You can be a top, a bottom, bottom from the top and top from the bottom. But what if you’ve lived your sexual life stuck in a box?
C Brian Smith, a writer for Mel Magazine, has always identified as a top.
He said he feels like he had a lot of internalized homophobia.
Bottoming and internalized homophobia
However, he said he also felt like it was a ‘fear of shitting the bed while impaled by a fencepost’.
Smith decided, as a New Year’s resolution, to lose his ‘receptive anal V-card’.
Ken Howard, founder of GayTherapyLA, was his ‘bottoming coach’.
A gay men’s specialist therapist in Los Angeles, Howard helped him stop thinking of bottoming as ‘subordinate, submissive and feminine’.
‘You say those like they’re bad things,’ Howard told him, saying he used to hang out with tough Marines who preferred to bottom.
‘They considered it a status symbol,’ he said. ‘Like being able to run a mile with a bunch of weight on your back.’

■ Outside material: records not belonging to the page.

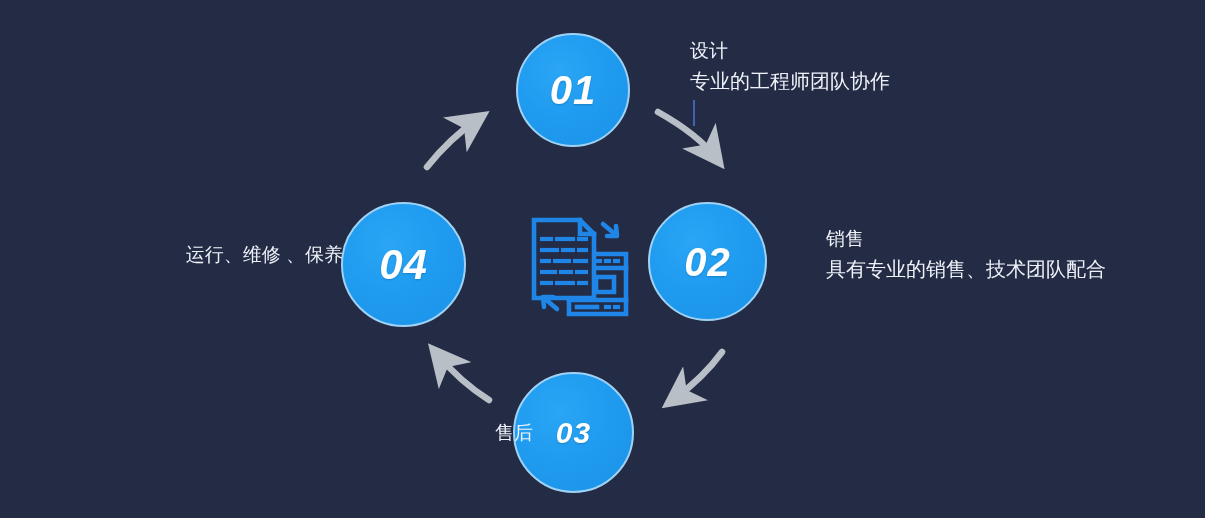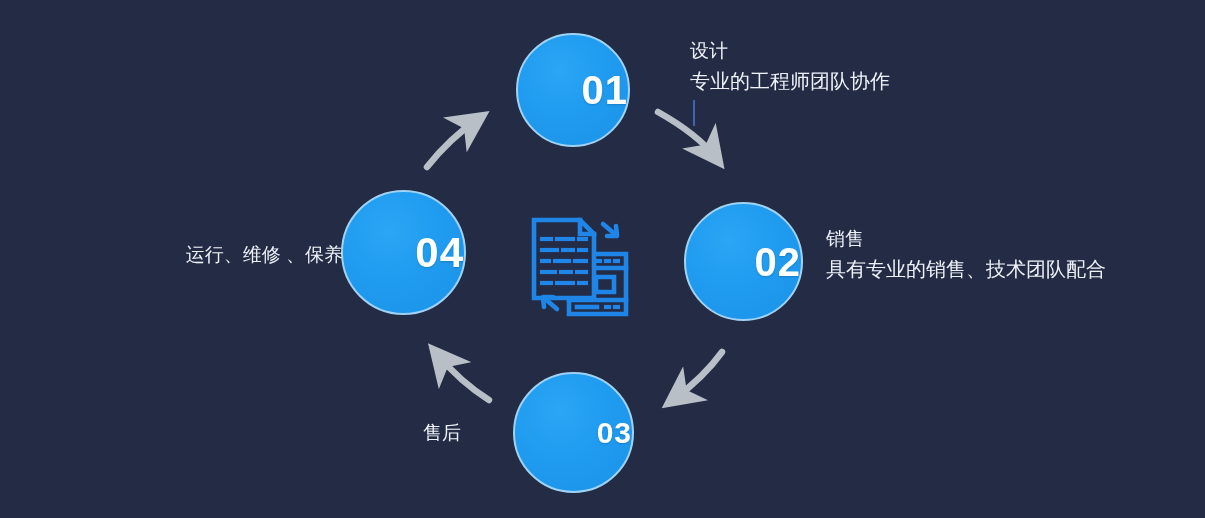--- a/index.html
+++ b/index.html
@@ -29,7 +29,8 @@
     box-sizing: border-box;
     display: flex;
     align-items: center;
-    justify-content: flex-end;
+    justify-content: center;
+    font-style: italic;
   }
   .node-num {
     font-size: 40px;

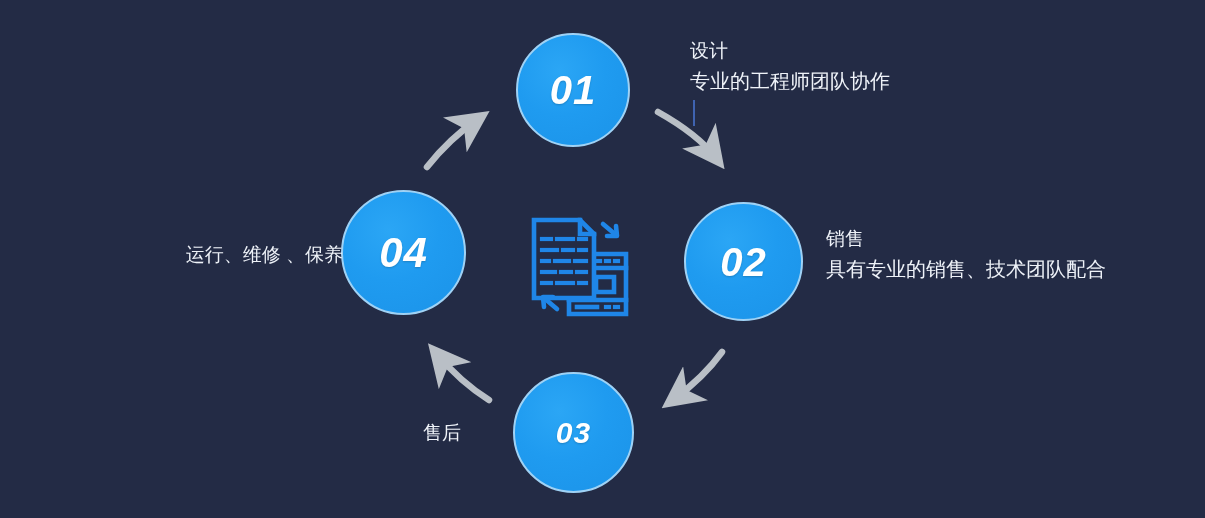--- a/index.html
+++ b/index.html
@@ -44,7 +44,7 @@
   #node-01 { left: 516px; top: 33px;  width: 114px; height: 114px; }
   #node-02 { left: 684px; top: 202px; width: 119px; height: 119px; }
   #node-03 { left: 513px; top: 372px; width: 121px; height: 121px; }
-  #node-04 { left: 341px; top: 190px; width: 125px; height: 125px; }
+  #node-04 { left: 341px; top: 202px; width: 125px; height: 125px; }
 
   #node-04 .node-num { font-size: 42px; }
   #node-03 .node-num { font-size: 30px; }

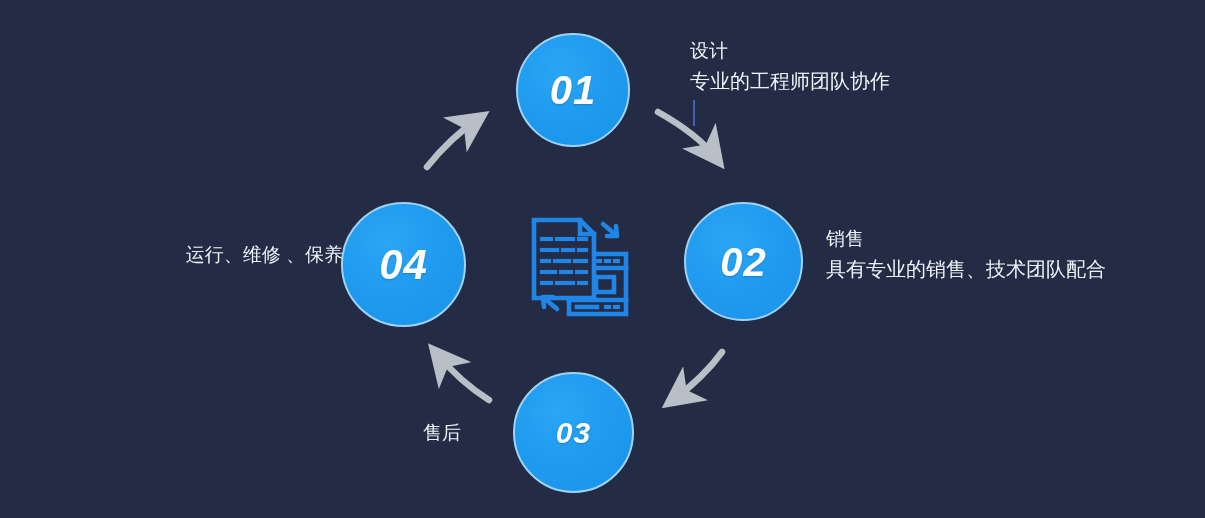--- a/index.html
+++ b/index.html
@@ -42,7 +42,7 @@
   }
 
   #node-01 { left: 516px; top: 33px;  width: 114px; height: 114px; }
-  #node-02 { left: 684px; top: 202px; width: 119px; height: 119px; }
+  #node-02 { left: 648px; top: 202px; width: 119px; height: 119px; }
   #node-03 { left: 513px; top: 372px; width: 121px; height: 121px; }
   #node-04 { left: 341px; top: 202px; width: 125px; height: 125px; }
 

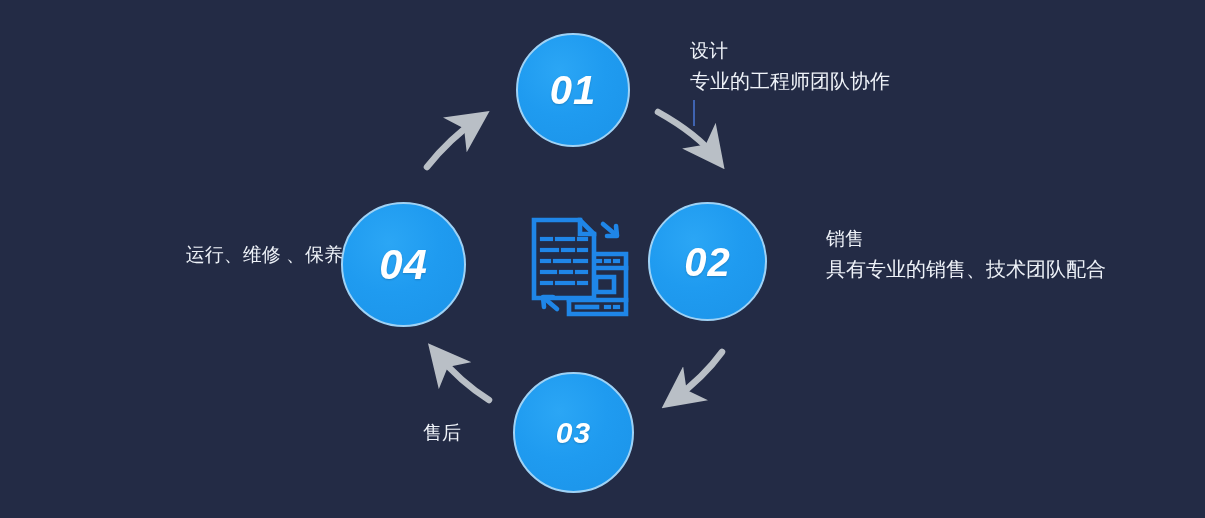--- a/index.html
+++ b/index.html
@@ -69,7 +69,7 @@
 
   #label-01 { left: 690px; top: 38px;  text-align: left; }
   #label-02 { left: 826px; top: 226px; text-align: left; }
-  #label-03 { right: 744px; top: 420px; text-align: right; }
+  #label-03 { right: 672px; top: 420px; text-align: right; }
   #label-04 { right: 862px; top: 242px; text-align: right; }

Smith learned the importance of relaxing his two inner anal sphincters. Also, it’s important for starter bottoms to begin sex in a position that allows you to control the speed.
He also briefly mentioned how some men use poppers.
Smith also had his butt waxed.
Before the ‘big day’, Smith practiced with toys and fingers to help reduce pain and nerves.
He said: ‘Dry(ish) runs can be done at home using nothing more than fingers, toys and deep breathing.’
And then, Smith also learned more about pre-sex douching and the importance of fiber. He also get a prescription for PrEP.
Dr. Mark McCormack, a professor of sociology at the University of Roehampton,, said: ‘Decreased homophobia is allowing straight men to be more emotionally intimate and explore anal, but it’s also enabling some gay men to be less concerned about having to prove they’re as macho as their straight counterparts.”